Geely's Volvo Cars will not develop any new diesel engines as the cost of reducing emissions of nitrogen oxide is becoming too expensive, according to chief executive Hakan Samuelsson.
"From today's point of view, we will not develop any new generation diesel engines," Samuelsson said in an interview with German newspaper Frankfurter Allgemeine Zeitung.
Volvo has been gradually weaning itself off engines and platforms shared with former owner Ford and, under current Chinese owner Geely, is developing its own Drive-E engine range, first rolled out in 2013. The engines, which are all built with a maximum capacity of two litres and four cylinders, offer lower weight, size and complexity, all resulting in lower emissions, lower fuel consumption and greater driveability.
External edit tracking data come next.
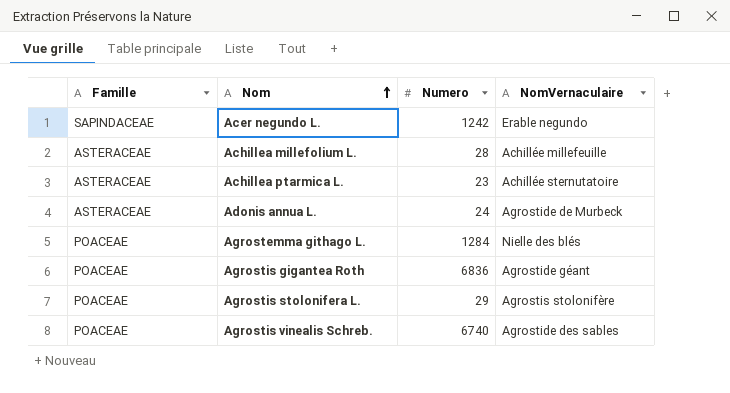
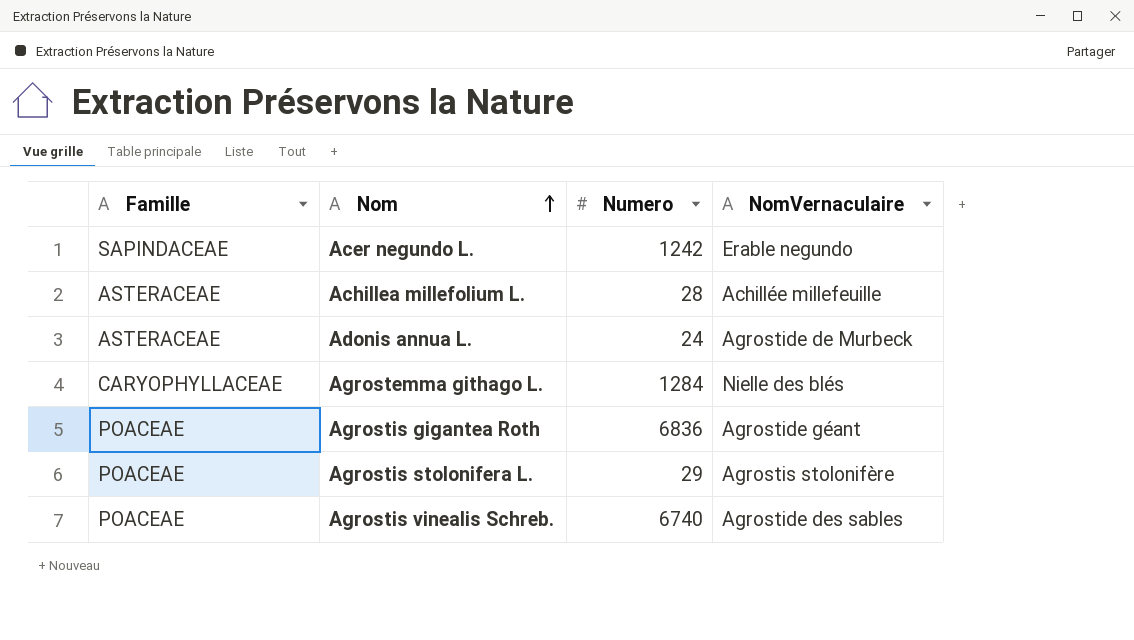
row Achillea ptarmica L.: ASTERACEAE | 23 | Achillée sternutatoire -> none
Agrostemma githago L. | Famille: POACEAE -> CARYOPHYLLACEAE

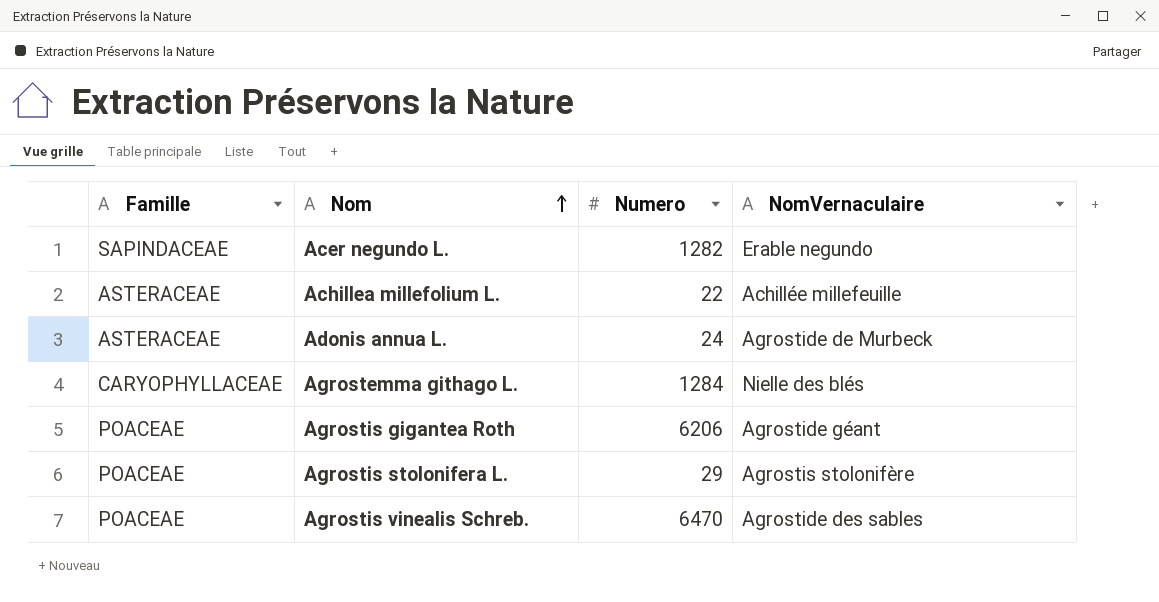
Acer negundo L. | Numero: 1242 -> 1282
Achillea millefolium L. | Numero: 28 -> 22
Agrostis gigantea Roth | Numero: 6836 -> 6206
Agrostis vinealis Schreb. | Numero: 6740 -> 6470

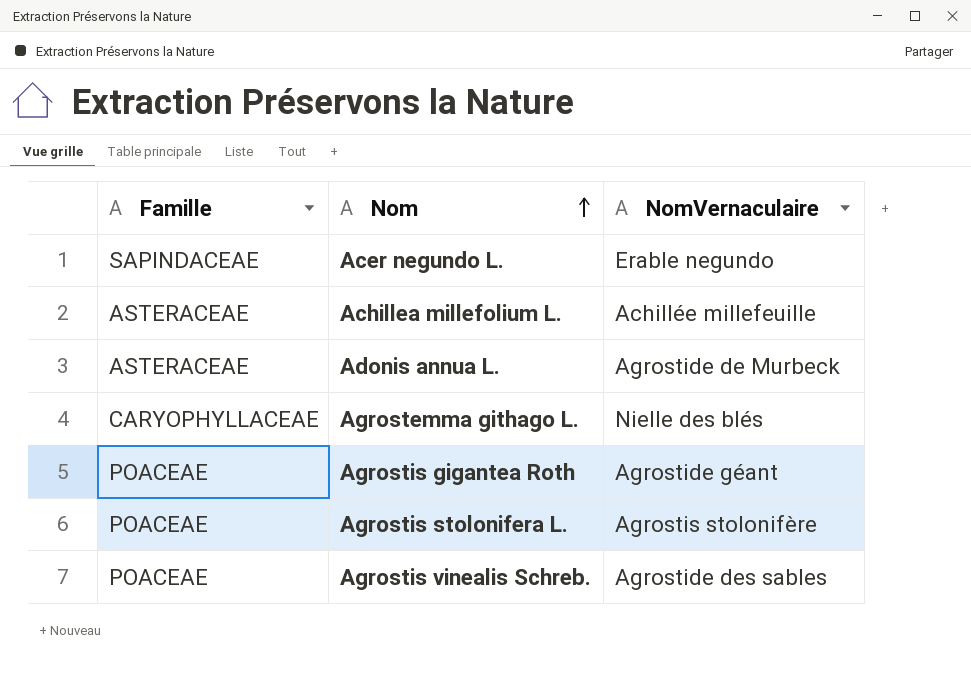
column Numero | position: 3 -> none

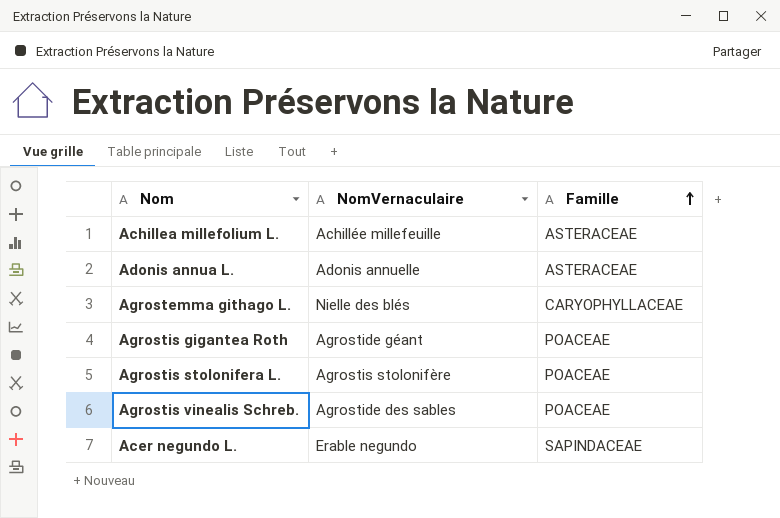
row order: Nom ascending -> Famille ascending
column Famille | position: 1 -> 3
Adonis annua L. | NomVernaculaire: Agrostide de Murbeck -> Adonis annuelle

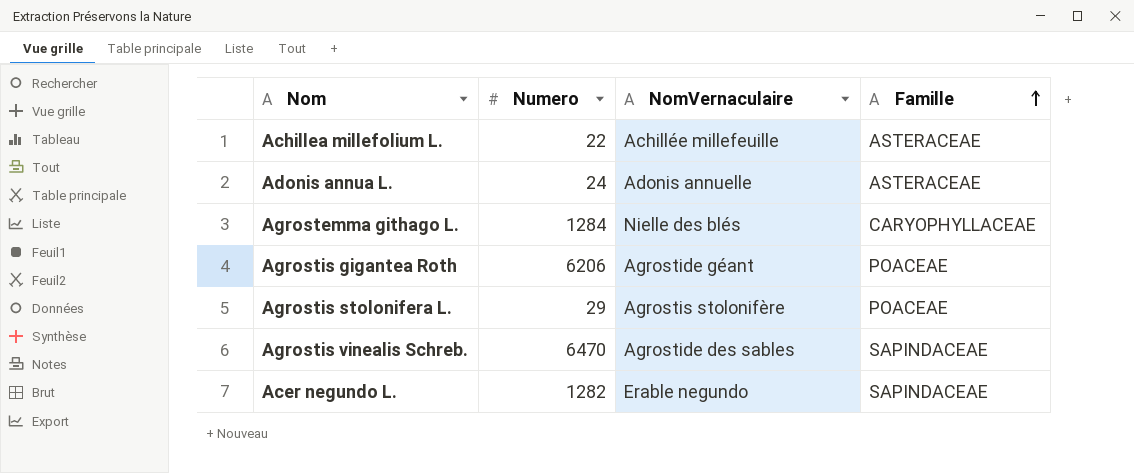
column Numero | position: none -> 2
Agrostis vinealis Schreb. | Famille: POACEAE -> SAPINDACEAE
Frankfurter Allgemeine Zeitung said Volvo wanted to further develop its current diesel, only a few years old, and adapt it to the future Euro 6c exhaust emission standards, but the cost would be too high. Samuelsson would not say exactly how long the existing engine generation could remain in use but indicated this could be expected until about 2023.
Automakers have until 2021 to achieve the EU fleet CO2 emissions average target of 95g/km (from 130g now) which cannot be reached without including diesels in the range. Samuel said with ever lower values likely to be mandated, the aftertreatment system [most commonly selective catalyst reduction (SCR) with urea injection – ed] for controlling nitrogen oxide emissions is so expensive that it is no longer worthwhile even in larger, more expensive and thus more profitable, vehicles.
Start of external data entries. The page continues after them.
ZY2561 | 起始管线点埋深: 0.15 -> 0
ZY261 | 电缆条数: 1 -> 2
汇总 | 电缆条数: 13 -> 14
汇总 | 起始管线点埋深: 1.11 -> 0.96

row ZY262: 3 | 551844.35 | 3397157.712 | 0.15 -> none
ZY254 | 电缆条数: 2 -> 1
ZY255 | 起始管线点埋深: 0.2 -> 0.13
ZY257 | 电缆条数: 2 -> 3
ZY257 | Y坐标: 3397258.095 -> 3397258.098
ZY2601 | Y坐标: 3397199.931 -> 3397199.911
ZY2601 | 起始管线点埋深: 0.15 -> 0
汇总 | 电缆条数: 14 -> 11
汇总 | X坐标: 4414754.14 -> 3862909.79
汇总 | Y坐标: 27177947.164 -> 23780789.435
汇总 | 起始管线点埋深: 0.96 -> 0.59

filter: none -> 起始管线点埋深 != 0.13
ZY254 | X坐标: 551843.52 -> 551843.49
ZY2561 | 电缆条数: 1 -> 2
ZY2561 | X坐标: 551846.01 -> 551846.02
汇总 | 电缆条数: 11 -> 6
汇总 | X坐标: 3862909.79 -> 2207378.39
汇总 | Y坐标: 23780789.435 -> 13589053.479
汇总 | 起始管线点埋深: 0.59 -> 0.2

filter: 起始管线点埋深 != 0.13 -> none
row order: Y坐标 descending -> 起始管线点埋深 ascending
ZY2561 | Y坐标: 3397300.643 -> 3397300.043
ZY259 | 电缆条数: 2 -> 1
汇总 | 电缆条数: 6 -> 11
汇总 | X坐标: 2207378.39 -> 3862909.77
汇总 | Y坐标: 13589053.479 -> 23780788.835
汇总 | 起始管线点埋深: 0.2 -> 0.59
According to the German paper, Volvo wants instead to rely on electrification of its entire model range (as already seen with its T8 hybrid powertrains), with such approaches as electric motors supplementing the petrol engine using 48 volt electricals, plug-in rechargeable hybrids and full electrics.
According to the report, citing Germany's Federal Motor Vehicle Office, at the beginning of 2017 34,000 pure electric vehicles and about 165,400 hybrid passenger cars were on German roads with another 31,000 battery or hybrid cars added by the end of April. Registrations of new EVs rose over 120% in the first three months of the year while registrations of diesel cars declined around 8%.
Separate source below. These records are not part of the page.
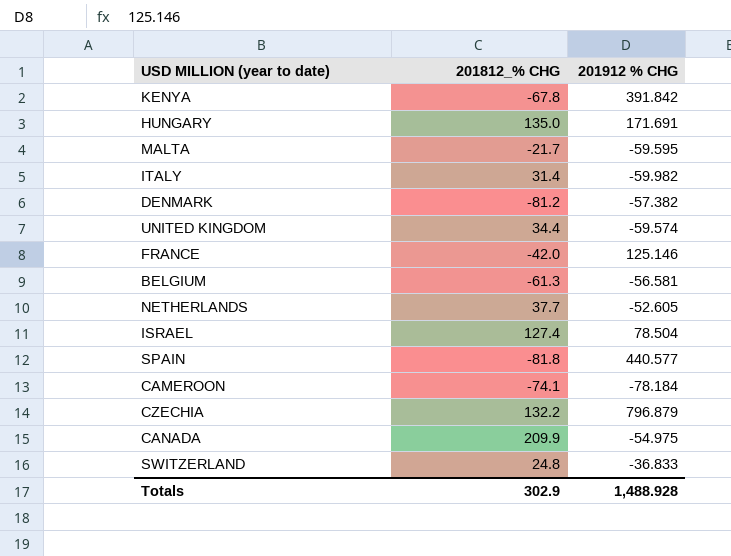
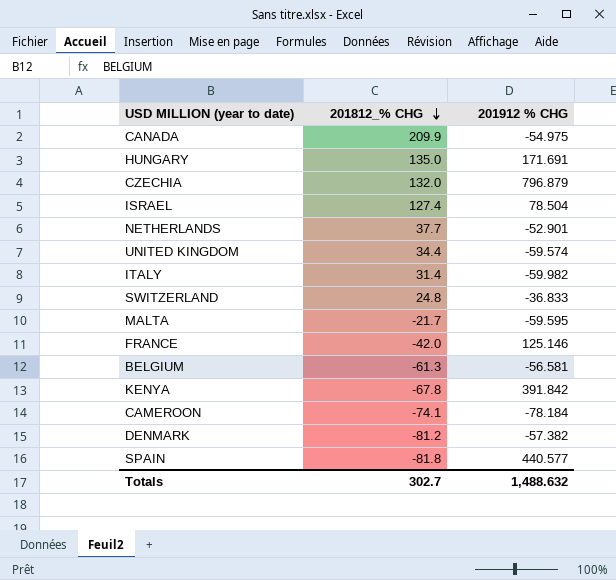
row order: none -> 201812_% CHG descending
CZECHIA | 201812_% CHG: 132.2 -> 132.0
NETHERLANDS | 201912 % CHG: -52.605 -> -52.901
Totals | 201812_% CHG: 302.9 -> 302.7
Totals | 201912 % CHG: 1,488.928 -> 1,488.632

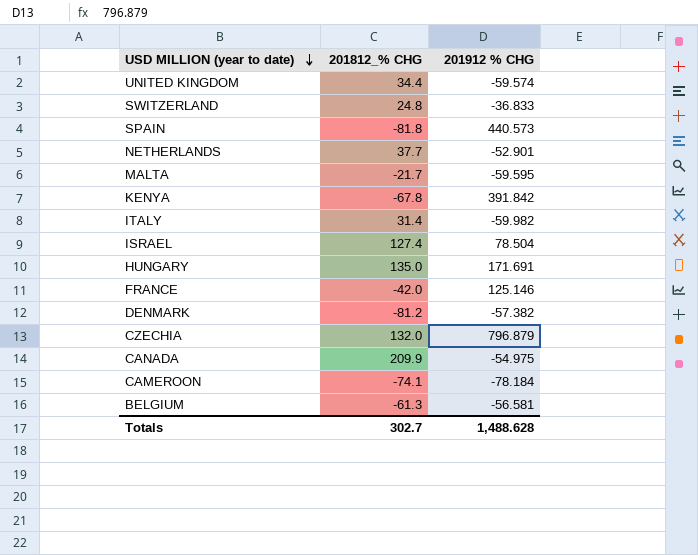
row order: 201812_% CHG descending -> USD MILLION (year to date) descending
SPAIN | 201912 % CHG: 440.577 -> 440.573
Totals | 201912 % CHG: 1,488.632 -> 1,488.628

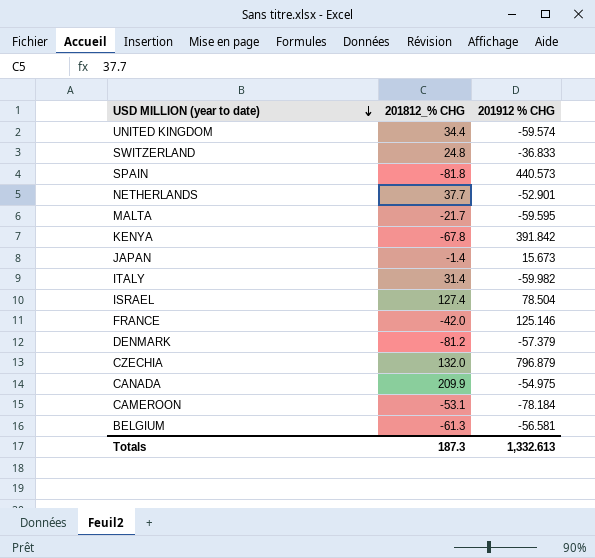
row HUNGARY: 135.0 | 171.691 -> none
row JAPAN: none -> -1.4 | 15.673
DENMARK | 201912 % CHG: -57.382 -> -57.379
CAMEROON | 201812_% CHG: -74.1 -> -53.1
Totals | 201812_% CHG: 302.7 -> 187.3
Totals | 201912 % CHG: 1,488.628 -> 1,332.613

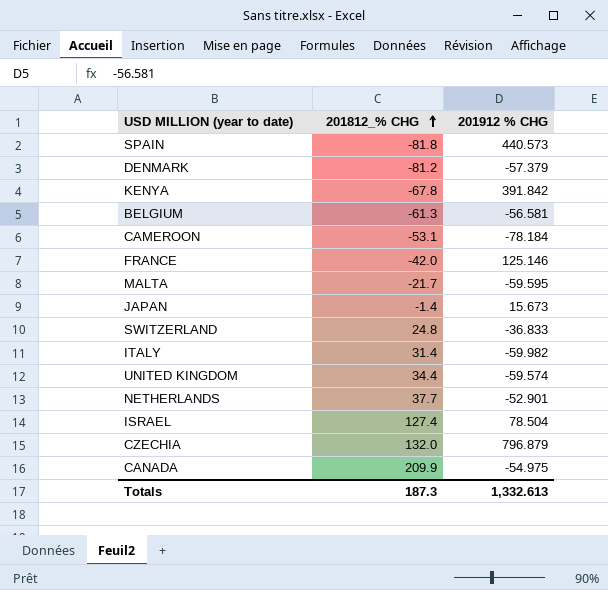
row order: USD MILLION (year to date) descending -> 201812_% CHG ascending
The challenge for Volvo is that petrol engines consume about 20% more fuel and emit more carbon dioxide than a comparable diesel. In Germany, Volvo sells around 40,000 cars a year, mainly diesels, the paper said.
According to Reuters, diesel cars account for over 50% of all new registrations in Europe, making the region by far the world's biggest diesel market. Volvo sells 90% of its XC90 offroaders in Europe with diesel engines.
"We have to recognize that Tesla has managed to offer such a car for which people are lining up. In this area, there should also be space for us, with high quality and attractive design," Samuelsson told the paper.
He has previously said tighter emissions rules will push up the price of diesel cars to the point where plug-in hybrids will become an attractive alternative. The company has previously said it would not use range extender technology.
According to Reuters, Goldman Sachs believes a regulatory crackdown – to ensure automakers are achieving real-world results in emissions testing – could add EUR300 (US$325) per engine to diesel costs that are already some EUR1,300 above their petrol powered equivalents, as carmakers race to bring real NOx emissions closer to their much lower test bench scores.